Die Degeneration der Schutzschicht von Nervenfasern liefert nun eine Erklärung dafür, dass Long Covid mit Symptomen einhergeht, die auch bei MS vorkommen. Bei Covid-Patienten konnten deutlich größere Mengen des pathogenen Proteins ENV gefunden werden als bei MS-Patienten.

Zu den Symptomen gehören Sensorikausfälle, Kribbeln am ganzen Körper, überbordende Müdigkeit und anhaltende Schwächezustände.
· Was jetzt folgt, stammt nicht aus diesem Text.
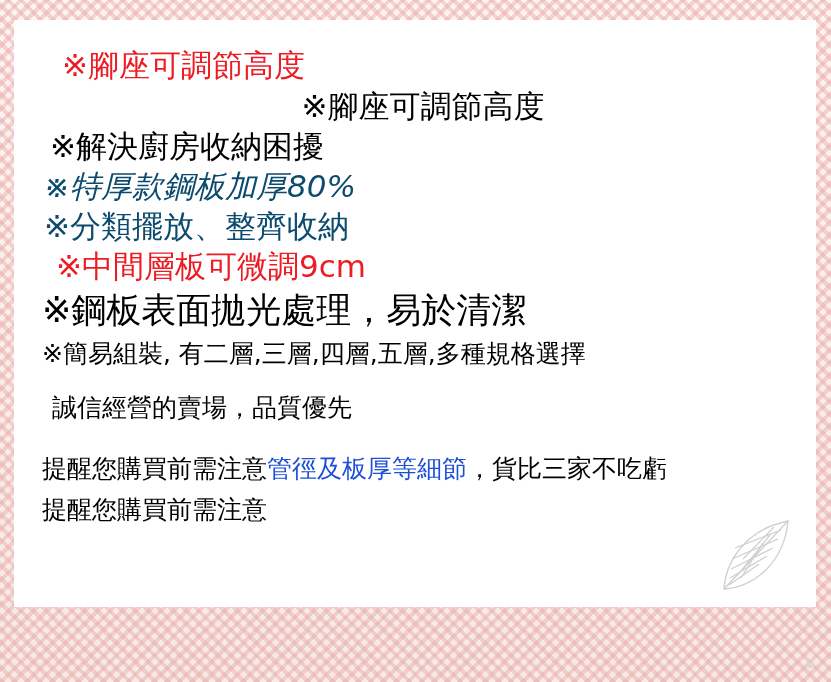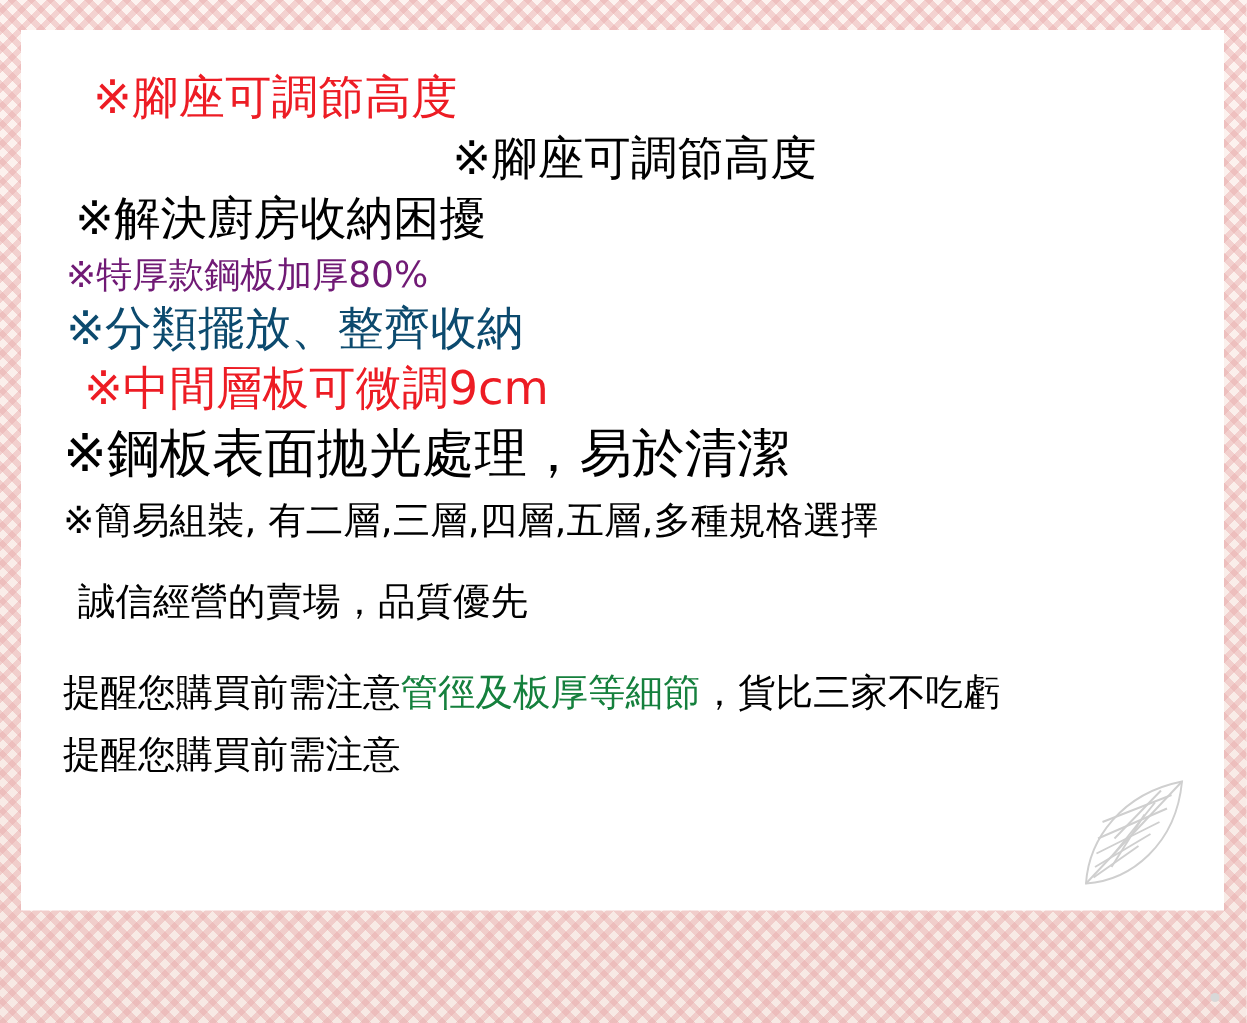"※特厚款鋼板加厚80%" .l3 { color: #701a75 -> #0c4a6e; font-size: 24px -> 31px; font-style: none -> italic }
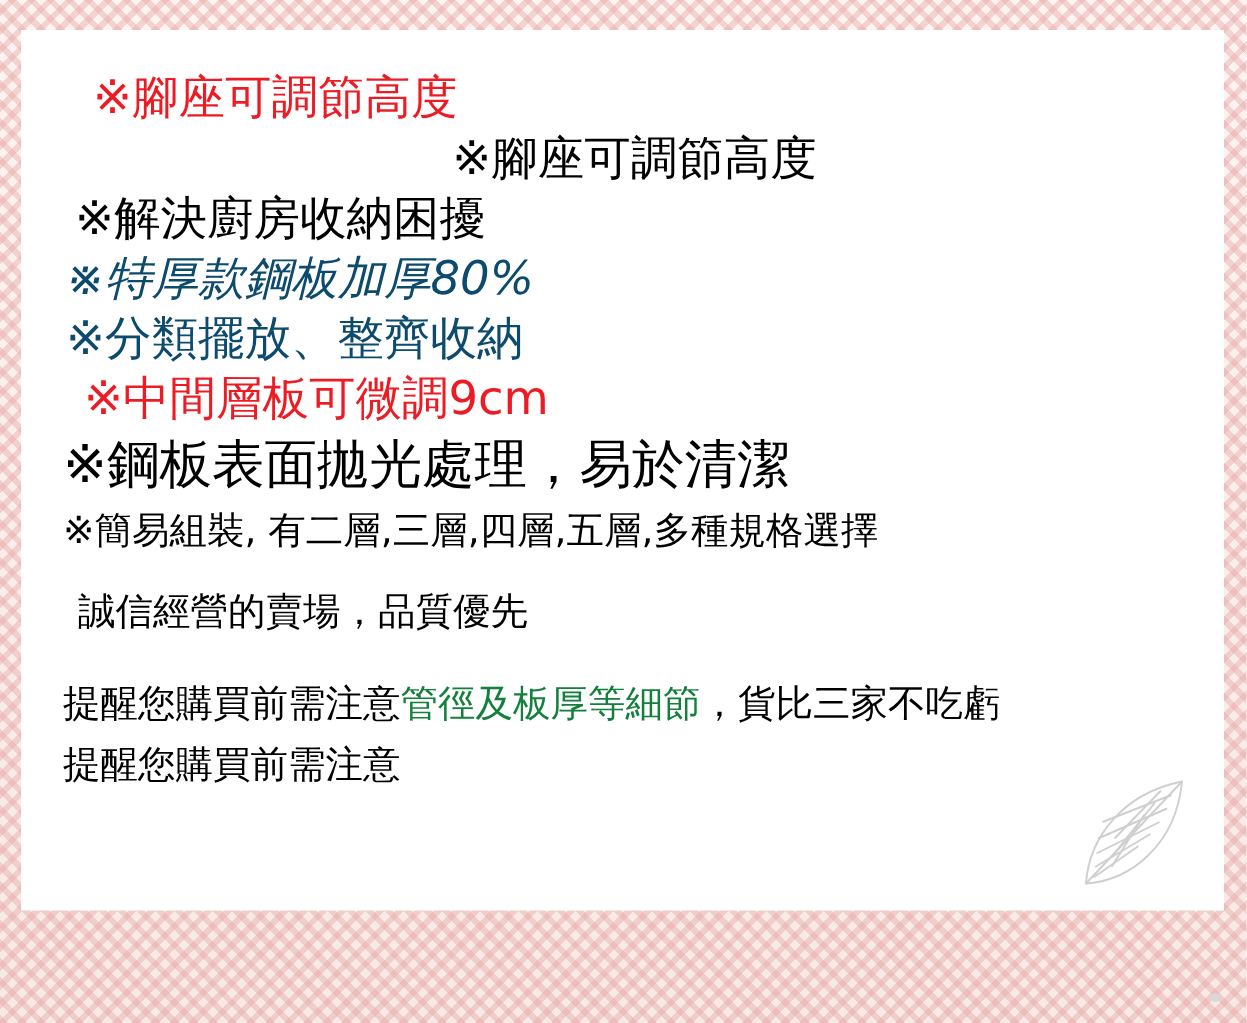"管徑及板厚等細節" .hl { color: #15803d -> #1d4ed8 }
Dies berichten immer wieder Patienten nach einer Sars-CoV-2-Infektion. Und es trifft, wie oben gezeigt, nicht gerade wenige. Das "Erwachen" der schlummernden Retroviren macht mitunter das Leben anhaltend schwer. Wenn auch - gegenüber MS-Erkrankten - über einen begrenzteren Zeitraum.

Impuls für die Forschung

Das Hüllprotein von HERV-W konnte in der Lunge, im Herzen, im Gehirn und in der Nasenschleimhaut nachgewiesen werden. Das sind auch die Organe und Punkte, an denen sich eine Coronainfektion besonders manifestiert. Weitere Spätfolgen und -schäden, so Studienautor Küry, könnten sich bei Corona-Betroffenen erst in fünf, zehn oder noch späteren Jahren zeigen.

Der Nachweis, dass Sars-CoV-2 jenes endogene Retrovirus weckt, das im Verdacht steht, die Degeneration der Myelin-Schicht bei Multipler Sklerose zu verursachen, gibt der Forschung aktuell neue Impulse.

In klinischen Tests untersucht die biopharmazeutische Firma GeNeuro (Sitz in Genf) die Wirkung von spezifischen Antikörpern in der Behandlung von MS-Kranken. Dabei kommt Temelimab zum Zug, ein monoklonaler IgG4-Anti-Human-Retrovirus-Antikörper.

Möglicherweise ein Hoffnungsschimmer auch für diejenigen, die nach einer Corona-Erkrankung mit dem Phänomen der Neurodegeneration zu kämpfen haben.